En toute humilité, j’espère surtout leur apporter quelque chose ! Je pense leur apporter le plaisir d’être en atelier (alors qu’ils arrivent en général avec beaucoup d’a priori sur la poterie), le respect de l’autre et de soi. « Oser », prendre confiance en eux et surtout à ne pas écouter les jugements des autres…Ce sont des jeunes qui ont vécu des échecs et l’atelier permet de leur montrer que, malgré des erreurs de création, les choses peuvent être transformées en une situation positive.

Ces jeunes se rendent compte qu’ils peuvent fabriquer des choses, de leurs propres mains, qu’ils sont capables de faire de belles choses…La terre amène toujours un « lâcher prise » de leur part. Ils sont à l’aise la plupart du temps, même si parfois le regard des autres est difficile, ils arrivent à dépasser cela. Dans l’atelier, je demande à ce qu’il n’y ait pas de jugement, que chacun fasse avec son histoire et surtout à son rythme. Je considère chaque jeune comme un individu à part entière.

Ces jeunes m’apportent beaucoup. J’ai appris à travailler différemment, mais surtout à fonctionner autrement, à m’adapter à chacun d’entre eux. Dans mon atelier, les gens viennent pour produire quelque chose, alors qu’au CEF les jeunes viennent pour s’exprimer. Ils m’ont appris à canaliser certaines de mes émotions, à prendre sur moi quand l’un d’eux fait preuve d’irrespect. Je suis à leur écoute…et nous travaillons même avec de la musique en fond sonore ! Ces jeunes sont touchants et j’apprends à rester constante et à garder une certaine distance, tout en étant à l’écoute, proche et attentive.

Comment qualifieriez-vous la relation qui s’est instaurée entre vous et les jeunes ?

Une relation de confiance, de respect. Il faut être là. Je fais en sorte de leur donner le goût du travail. Ils apprennent que la persévérance est une valeur importante dans la vie. La motivation et les discussions autour de ce travail permettent de belles réalisations qu’elles soient en « terre » ou en eux.

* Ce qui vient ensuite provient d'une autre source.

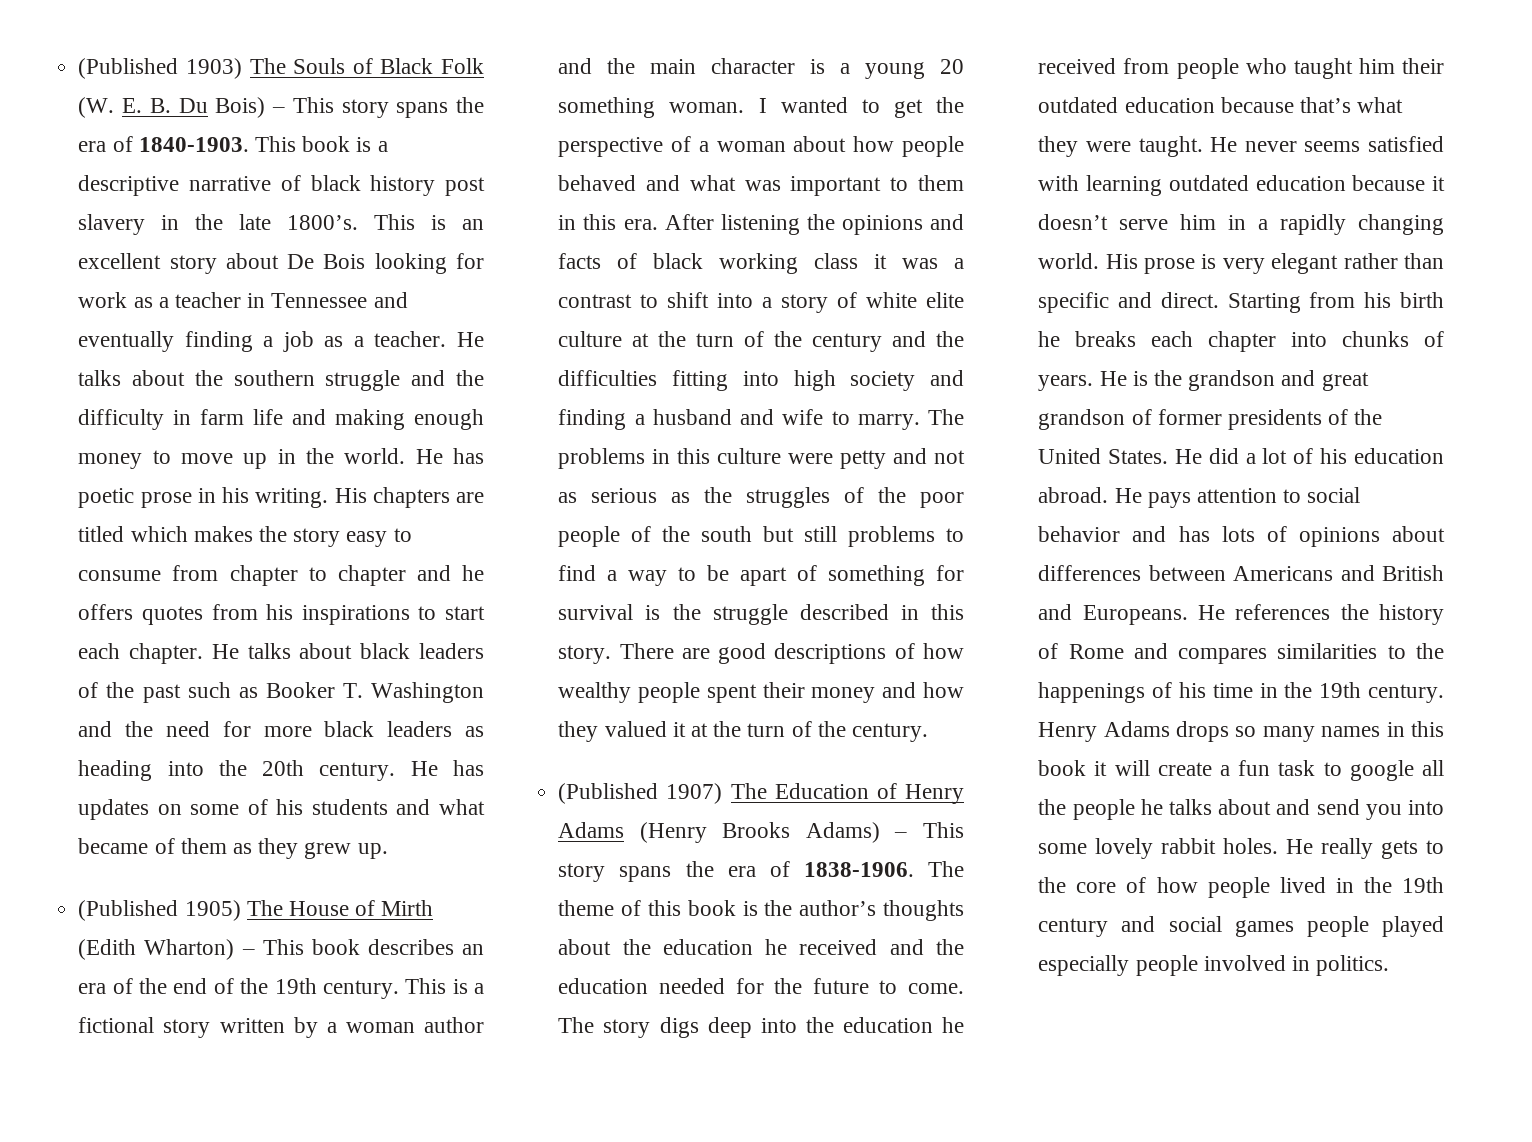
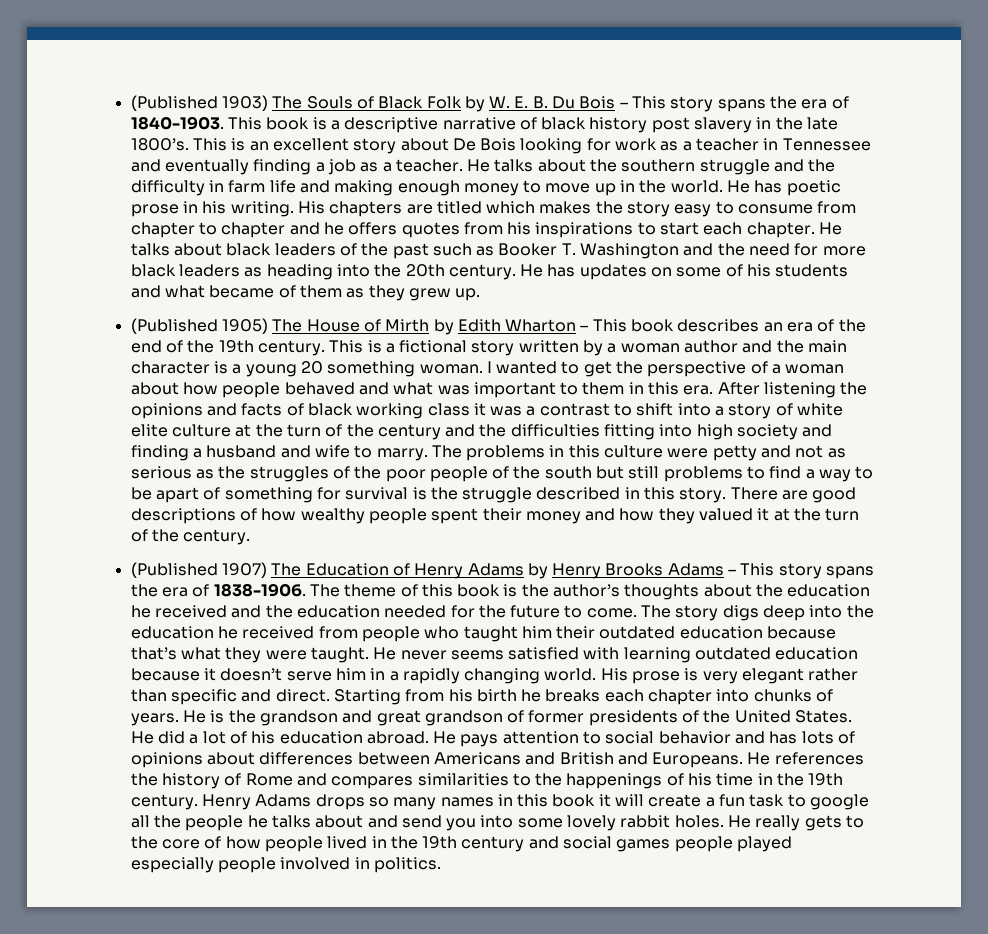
[78,97,115,118] (W. -> [464,96,511,112] by W.
[215,97,266,118] Bois) -> [579,96,616,109] Bois
[78,939,235,960] (Edith Wharton) -> [433,319,577,335] by Edith Wharton
[639,822,880,843] (Henry Brooks Adams) -> [527,563,724,579] by Henry Brooks Adams

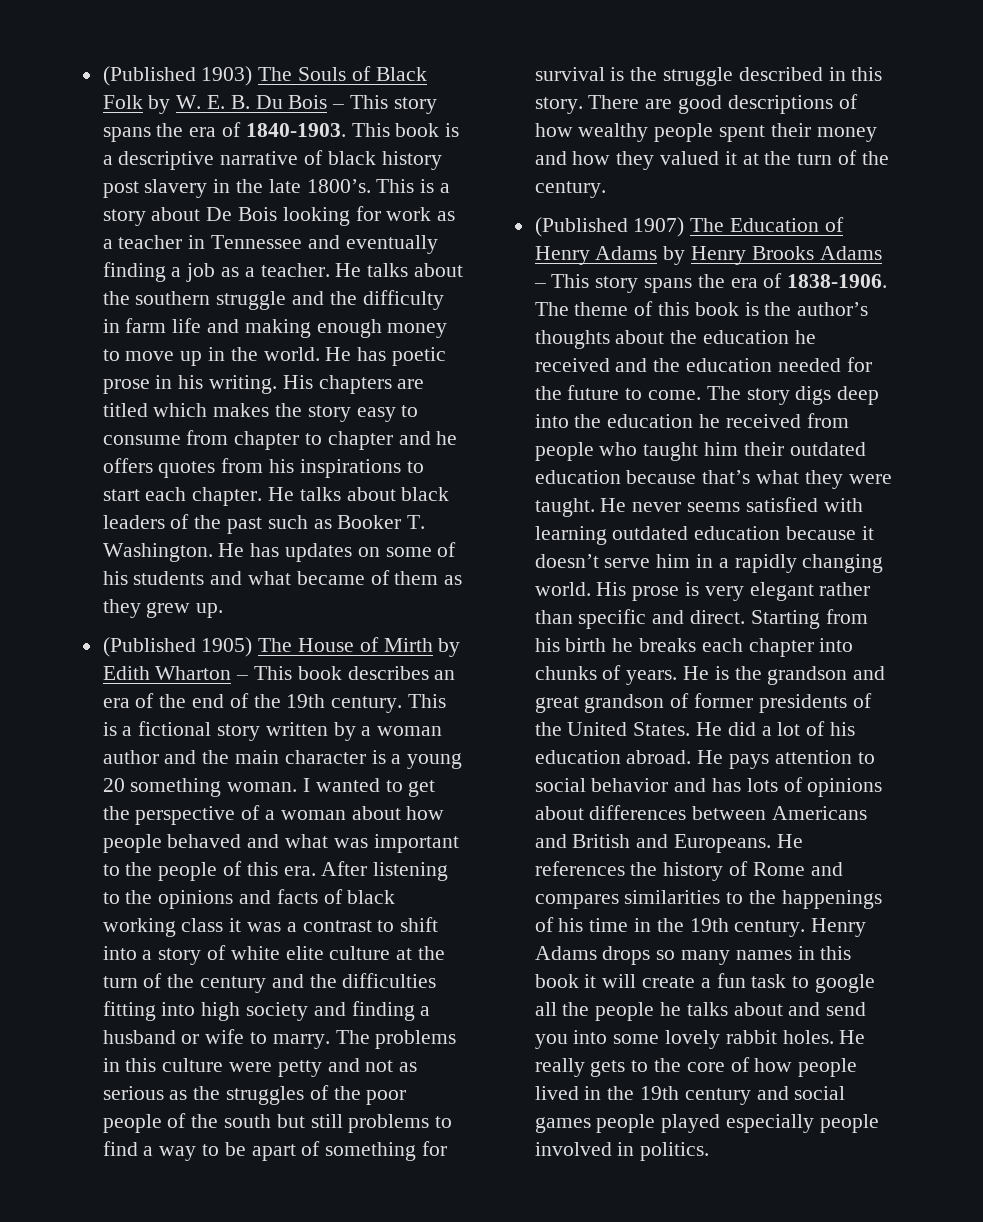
[249,138,349,151] an excellent -> [440,183,451,193] a
[580,243,866,259] [130,264,516,280] Washington and the need for more black leaders as heading into the 20th century. -> [102,543,213,562] Washington.
[582,382,644,395] them in -> [125,861,243,881] the people of
(837, 390) none -> [102,892,120,904] to
[280,445,311,458] and -> [181,1034,200,1044] or

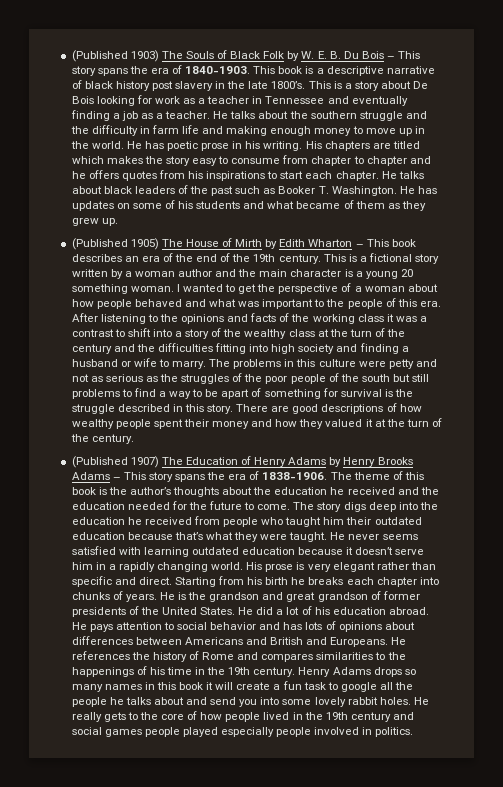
[347,890,396,904] black -> [291,314,310,322] the
[230,946,391,960] white elite culture -> [223,329,315,339] the wealthy class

En quoi l’atelier poterie sera directement profitable dans le cadre de la réinsertion professionnelle des jeunes ?

Comme je l’ai évoqué précédemment, la persévérance et le goût du travail sont des valeurs que ces jeunes doivent comprendre et pratiquer. Je leur explique, par le biais de ma propre expérience, qu’ils doivent trouver leur voie, et pour cela, ils devront peut-être avoir plusieurs expériences professionnelles. Ce sont des jeunes qui devront faire leur preuve 100 fois plus que les autres, de par leur propre histoire. La poterie est un outil où souvent se mêlent agacement et difficultés. Ils doivent alors prendre sur eux et tenir le coup face à ses difficultés; apprendre à ne plus tenir compte du regard des autres mais aussi à canaliser leur colère face à une « autorité » souvent mal vécue par ces adolescents. Tout cela leur sera bénéfique dans leur vie professionnelle qui va tout juste commencer.

Quelle question auriez vous souhaité que l’on vous pose ? S’il y en a une, pourriez vous la poser et y répondre ?

Je n’étais là que pour une année scolaire et je vais entamer ma troisième année en septembre…La question porterait éventuellement sur ma difficulté à ne pas montrer certaines émotions face à ces jeunes dont l’histoire est souvent bouleversante. Ils sont touchants et attachants. Ce n’est pas toujours évident de tenir un rôle, mais je sais pour quelles raisons je le fais, alors c’est essentiel, pour moi et pour eux.